Para o advogado João Rolla, sócio do Rodolfo Gropen Advocacia, não há mais a equidade que era prevista na lei anterior. “A União fica com seu dinheiro e usa livremente, ainda que provisione. E ela se remunera com a Selic [correção aplicada nos créditos tributários], então nada mais justo que a devolução do depósito seja feito com a Selic. A diferença entre Selic e índice oficial da inflação é gritante e brutal”, diz.
Uma parte positiva da mudança é pelo viés da tributação.
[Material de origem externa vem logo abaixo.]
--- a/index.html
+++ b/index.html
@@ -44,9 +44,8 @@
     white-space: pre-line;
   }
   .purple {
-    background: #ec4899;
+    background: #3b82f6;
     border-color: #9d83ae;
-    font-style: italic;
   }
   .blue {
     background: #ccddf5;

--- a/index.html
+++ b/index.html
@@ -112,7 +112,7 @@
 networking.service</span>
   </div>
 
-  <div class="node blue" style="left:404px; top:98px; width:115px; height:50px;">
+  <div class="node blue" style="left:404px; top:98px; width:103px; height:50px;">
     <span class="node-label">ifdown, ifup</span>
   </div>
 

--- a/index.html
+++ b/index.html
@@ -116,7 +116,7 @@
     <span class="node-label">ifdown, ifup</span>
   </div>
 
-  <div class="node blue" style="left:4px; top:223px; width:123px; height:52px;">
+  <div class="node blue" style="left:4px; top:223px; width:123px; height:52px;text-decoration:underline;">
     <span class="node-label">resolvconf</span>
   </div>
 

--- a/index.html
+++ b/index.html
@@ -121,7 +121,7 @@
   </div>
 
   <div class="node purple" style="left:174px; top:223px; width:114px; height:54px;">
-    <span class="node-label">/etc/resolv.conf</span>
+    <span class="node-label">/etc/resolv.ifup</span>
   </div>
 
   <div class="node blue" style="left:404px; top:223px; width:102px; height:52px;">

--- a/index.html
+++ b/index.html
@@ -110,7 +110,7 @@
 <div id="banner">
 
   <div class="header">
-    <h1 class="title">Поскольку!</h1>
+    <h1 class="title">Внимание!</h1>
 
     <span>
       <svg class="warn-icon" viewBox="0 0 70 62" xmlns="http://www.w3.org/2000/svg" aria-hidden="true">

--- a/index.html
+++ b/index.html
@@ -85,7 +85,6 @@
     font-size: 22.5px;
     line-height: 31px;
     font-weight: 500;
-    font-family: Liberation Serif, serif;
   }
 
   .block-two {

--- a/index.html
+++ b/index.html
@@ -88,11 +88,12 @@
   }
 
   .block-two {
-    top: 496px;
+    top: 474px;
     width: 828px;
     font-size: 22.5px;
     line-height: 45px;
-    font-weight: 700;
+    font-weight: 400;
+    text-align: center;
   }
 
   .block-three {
João Rolla lembra de recente decisão do Supremo Tribunal Federal (STF) que afastou tributação de IRPJ e CSLL sobre correção monetária dos valores corrigidos em depósito judicial, para empresas no lucro real (Tema 962). Pela incidência da Selic, só seriam tributados os juros. Mas como agora a correção é pela inflação, não haveria mais a cobrança. “Agora vou receber menos dinheiro, mas não serei tributado”, afirma o advogado.
Na visão dele, “a União está fazendo um reforço não de caixa, mas de orçamento”. “O dinheiro do depósito já é livre para uso, mas a devolução teria que projetar a Selic. Agora, seria pela correção monetária, o que dá espaço orçamentário”, adiciona.
Segundo o tributarista Rafael Vega, do Cascione Advogados, a lei nova contraria a Súmula 523 do Superior Tribunal de Justiça (STJ) e o Tema 810 do STF, que já havia definido que a Selic seria o índice de atualização para depósitos. “O depósito era como se fosse uma aplicação financeira, só que a regra mudou no meio caminho, o que quebra a confiança e a segurança jurídica”, afirma.
Poderá haver agora, diz o advogado, uma “corrida ao Judiciário” para levantar esses valores, por não valer mais a pena. “Ter depósito neste cenário é queimar dinheiro.” A medida, acrescenta, pode funcionar para a União a curto prazo, mas, no futuro, prejudica, porque “ninguém vai querer mais fazer depósito e comprometer seu caixa”.
Procurados pelo Valor, a Receita Federal, Procuradoria-Geral da Fazenda Nacional (PGFN) e Ministério da Fazenda não deram retorno até o fechamento da edição. O Banco Central informou não ter dados sobre o assunto.